• [Task statement]: In the listing below, locate the lines that hold "none" and copy them.

• [Material provided]:
◆ ◆ ◆ ◆ ◆ ◆ ◆
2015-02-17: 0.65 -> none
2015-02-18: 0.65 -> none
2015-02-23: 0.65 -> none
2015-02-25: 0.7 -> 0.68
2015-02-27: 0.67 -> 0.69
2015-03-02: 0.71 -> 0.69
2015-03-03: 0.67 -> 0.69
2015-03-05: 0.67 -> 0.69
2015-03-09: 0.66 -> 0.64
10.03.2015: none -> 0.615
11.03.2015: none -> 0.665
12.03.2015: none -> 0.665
◆ ◆ ◆ ◆ ◆ ◆ ◆
• [Expected output]:
2015-02-17: 0.65 -> none
2015-02-18: 0.65 -> none
2015-02-23: 0.65 -> none
10.03.2015: none -> 0.615
11.03.2015: none -> 0.665
12.03.2015: none -> 0.665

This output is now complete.